--- PROVIDED DATA Enclosed Below ---
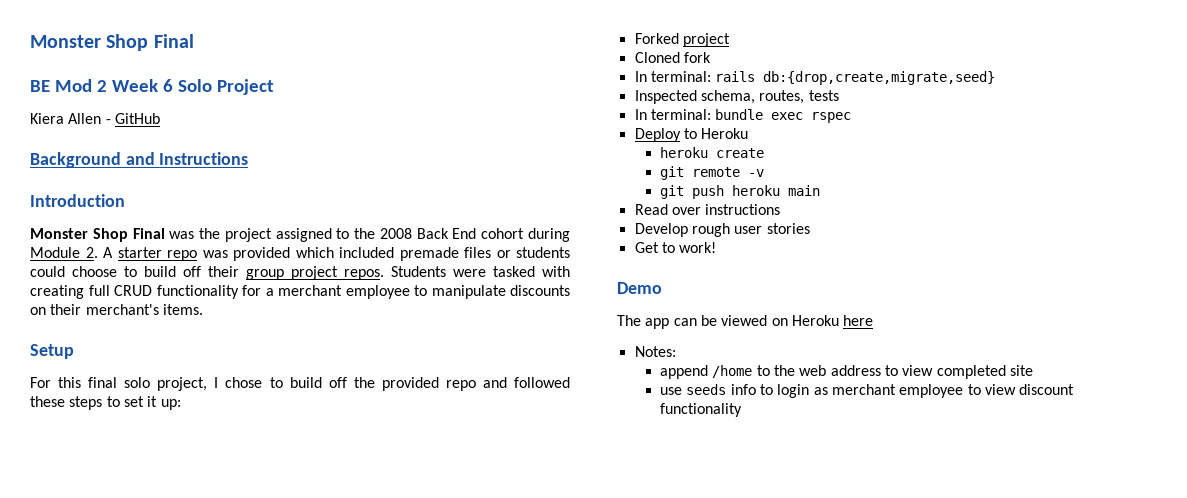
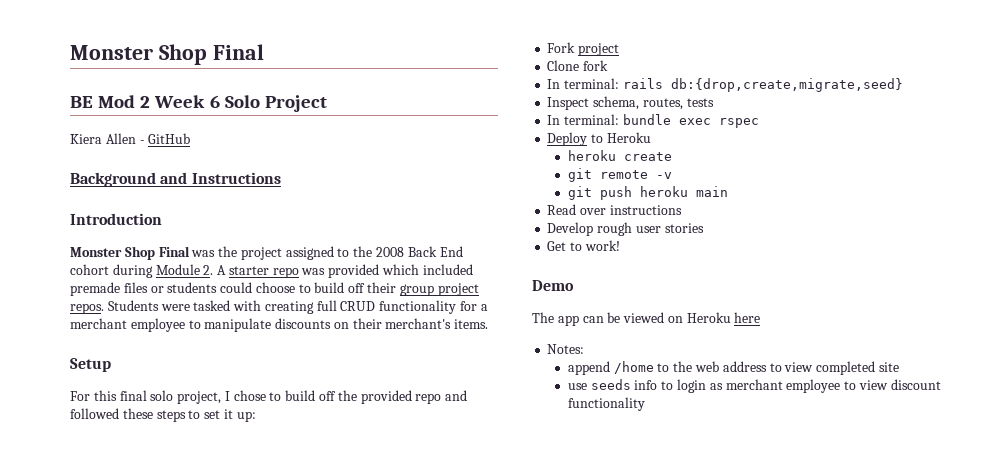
[634,33,679,44] Forked -> [547,42,576,53] Fork
[634,52,680,63] Cloned -> [547,60,580,71] Clone
[634,90,697,104] Inspected -> [547,97,590,110] Inspect

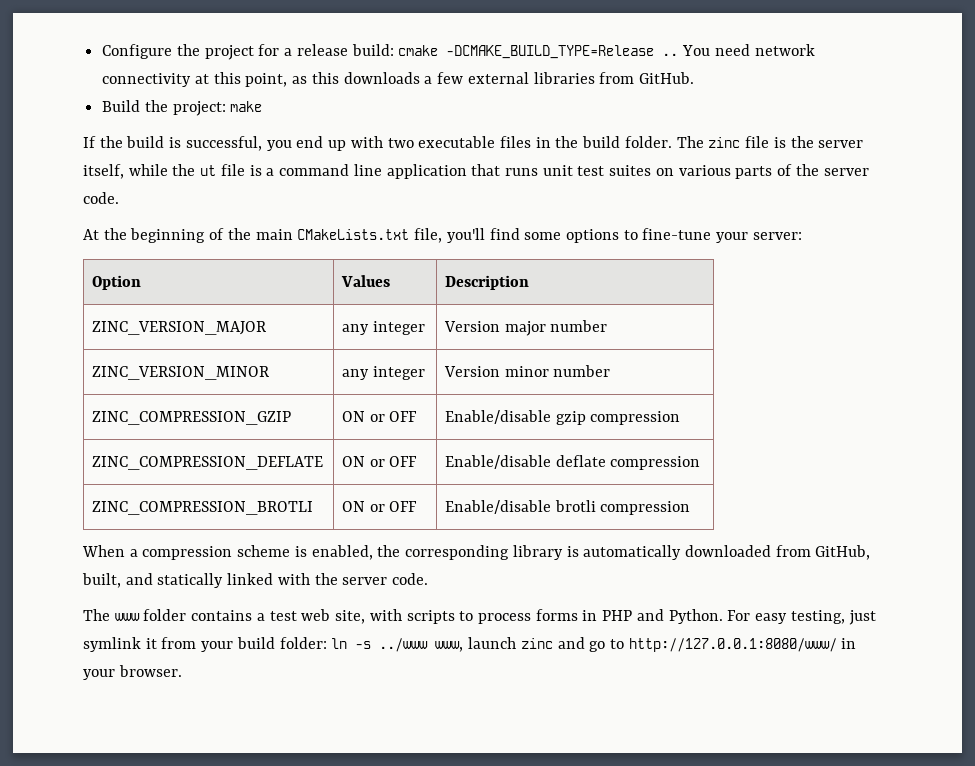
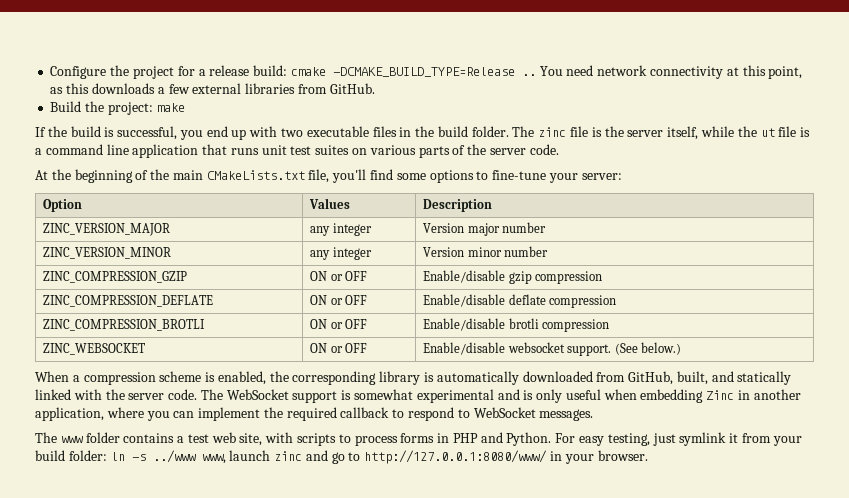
(691, 508) none -> [43,343,146,355] [310,343,368,353] [423,342,681,356] // ZINC_WEBSOCKET | ON or OFF | Enable/disable websocket support. (See below.)
(429, 579) none -> [200,389,801,403] [35,407,594,421] The WebSocket support is somewhat experimental and is only useful when embedding Zinc in another application, where you can implement the required callback to respond to WebSocket messages.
--- End of Enclosed PROVIDED DATA ---
> **PROBLEM STATEMENT**
Repeat every record exactly, but not the pictures.

> **SOLUTION TO THIS TASK**
[634,33,679,44] Forked -> [547,42,576,53] Fork
[634,52,680,63] Cloned -> [547,60,580,71] Clone
[634,90,697,104] Inspected -> [547,97,590,110] Inspect

(691, 508) none -> [43,343,146,355] [310,343,368,353] [423,342,681,356] // ZINC_WEBSOCKET | ON or OFF | Enable/disable websocket support. (See below.)
(429, 579) none -> [200,389,801,403] [35,407,594,421] The WebSocket support is somewhat experimental and is only useful when embedding Zinc in another application, where you can implement the required callback to respond to WebSocket messages.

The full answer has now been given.